▸ **Records supplied**
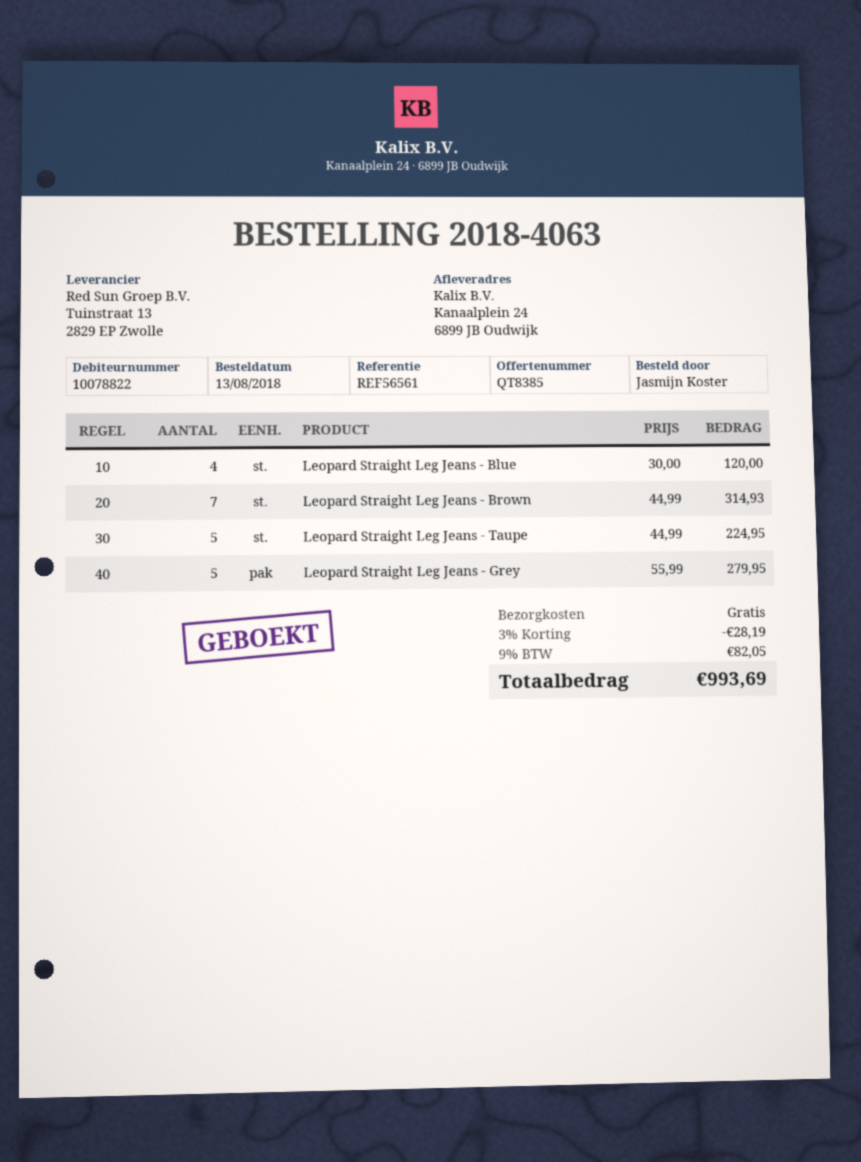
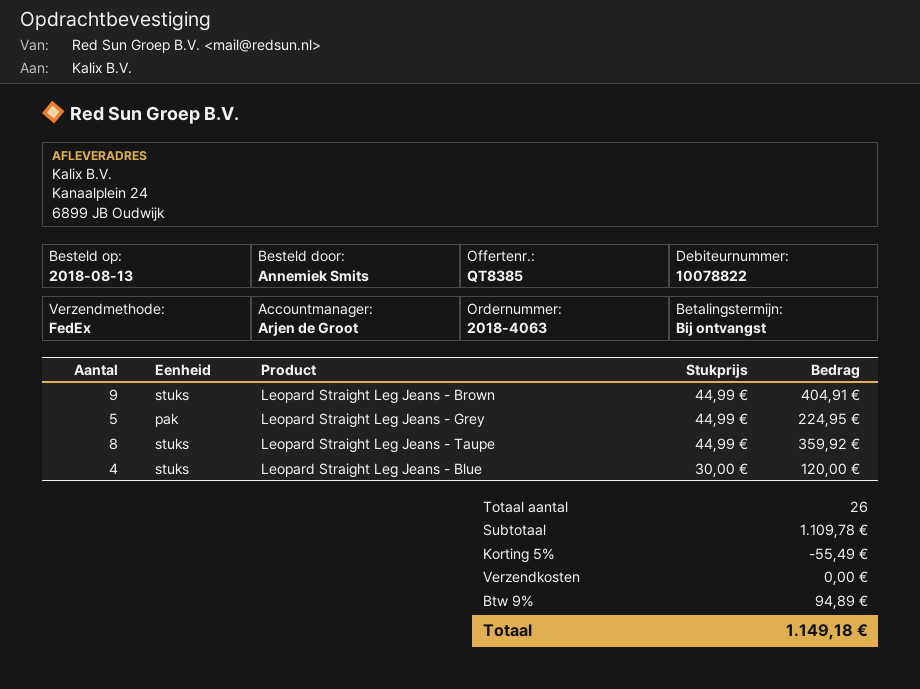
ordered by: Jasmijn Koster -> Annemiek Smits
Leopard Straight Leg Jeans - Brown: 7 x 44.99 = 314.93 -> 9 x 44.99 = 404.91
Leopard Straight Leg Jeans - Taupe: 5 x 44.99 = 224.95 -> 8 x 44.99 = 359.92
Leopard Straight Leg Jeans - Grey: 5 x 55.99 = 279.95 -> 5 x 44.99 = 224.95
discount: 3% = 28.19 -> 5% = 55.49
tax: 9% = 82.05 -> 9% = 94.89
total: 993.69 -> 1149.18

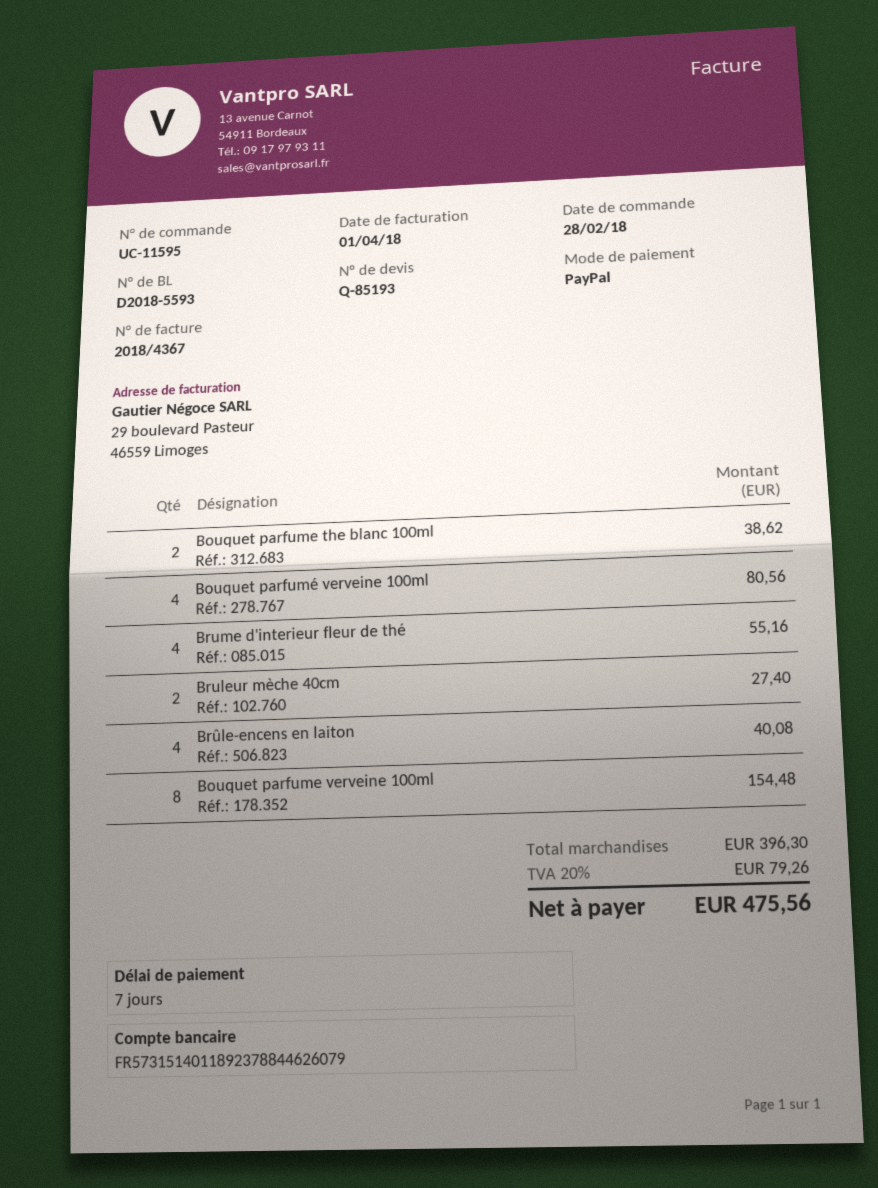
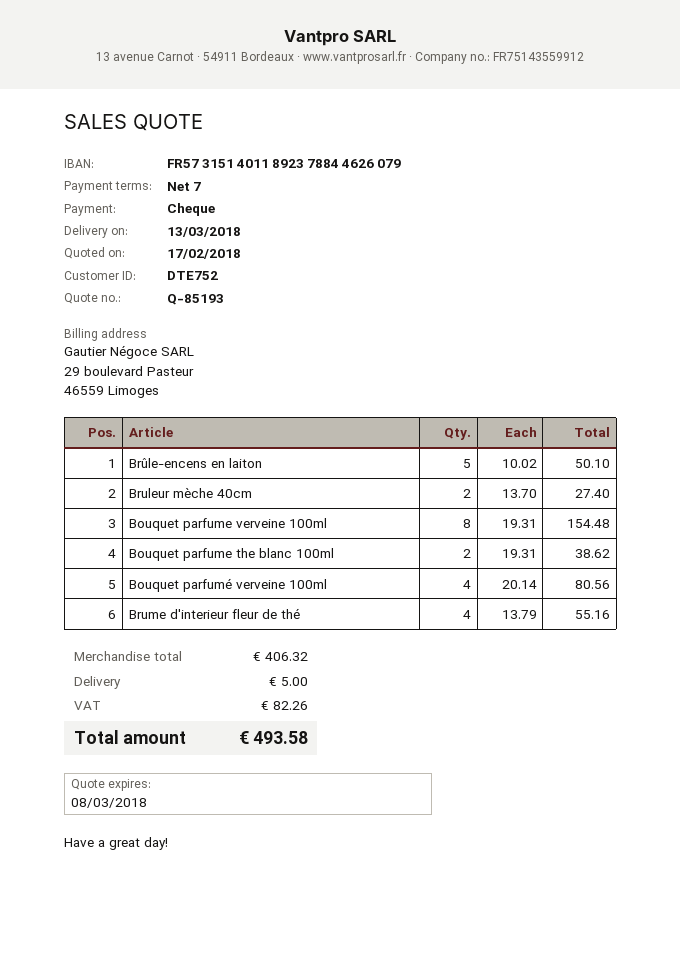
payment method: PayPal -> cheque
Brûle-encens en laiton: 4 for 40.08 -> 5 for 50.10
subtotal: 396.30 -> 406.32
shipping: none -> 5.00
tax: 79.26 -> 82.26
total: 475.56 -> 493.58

▸ **Task to carry out**
All lines in the listing above with the string "Straight" should be returned.

▸ **Response box**
Leopard Straight Leg Jeans - Brown: 7 x 44.99 = 314.93 -> 9 x 44.99 = 404.91
Leopard Straight Leg Jeans - Taupe: 5 x 44.99 = 224.95 -> 8 x 44.99 = 359.92
Leopard Straight Leg Jeans - Grey: 5 x 55.99 = 279.95 -> 5 x 44.99 = 224.95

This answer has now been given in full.